### Source material:
——————

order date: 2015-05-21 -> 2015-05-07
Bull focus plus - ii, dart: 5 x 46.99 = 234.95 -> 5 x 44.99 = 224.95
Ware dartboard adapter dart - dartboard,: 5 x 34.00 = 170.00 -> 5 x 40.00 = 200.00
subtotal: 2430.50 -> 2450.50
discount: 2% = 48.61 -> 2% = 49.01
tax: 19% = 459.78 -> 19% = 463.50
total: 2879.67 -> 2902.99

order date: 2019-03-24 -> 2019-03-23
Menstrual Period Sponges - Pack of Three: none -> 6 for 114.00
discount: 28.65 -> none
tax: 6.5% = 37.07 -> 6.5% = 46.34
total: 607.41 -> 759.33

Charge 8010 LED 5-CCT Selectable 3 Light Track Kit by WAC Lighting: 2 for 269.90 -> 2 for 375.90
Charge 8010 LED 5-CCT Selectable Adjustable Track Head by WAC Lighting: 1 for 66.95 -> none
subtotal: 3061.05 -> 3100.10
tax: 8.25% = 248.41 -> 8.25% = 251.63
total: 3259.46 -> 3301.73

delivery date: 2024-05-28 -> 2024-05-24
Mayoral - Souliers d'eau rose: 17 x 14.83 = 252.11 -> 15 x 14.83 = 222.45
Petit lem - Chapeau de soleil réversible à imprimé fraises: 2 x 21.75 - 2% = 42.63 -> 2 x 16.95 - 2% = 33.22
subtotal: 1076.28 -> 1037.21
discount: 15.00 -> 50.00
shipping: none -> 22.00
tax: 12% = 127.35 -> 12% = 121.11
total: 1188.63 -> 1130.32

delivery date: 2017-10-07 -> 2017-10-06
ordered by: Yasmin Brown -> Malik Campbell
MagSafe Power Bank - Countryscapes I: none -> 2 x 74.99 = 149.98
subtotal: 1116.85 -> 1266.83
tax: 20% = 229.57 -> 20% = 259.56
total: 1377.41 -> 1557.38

——————

### Work to complete:
Of all the lines in the data above, show only those that hold the word "Lighting".

### Output for this exercise:
Charge 8010 LED 5-CCT Selectable 3 Light Track Kit by WAC Lighting: 2 for 269.90 -> 2 for 375.90
Charge 8010 LED 5-CCT Selectable Adjustable Track Head by WAC Lighting: 1 for 66.95 -> none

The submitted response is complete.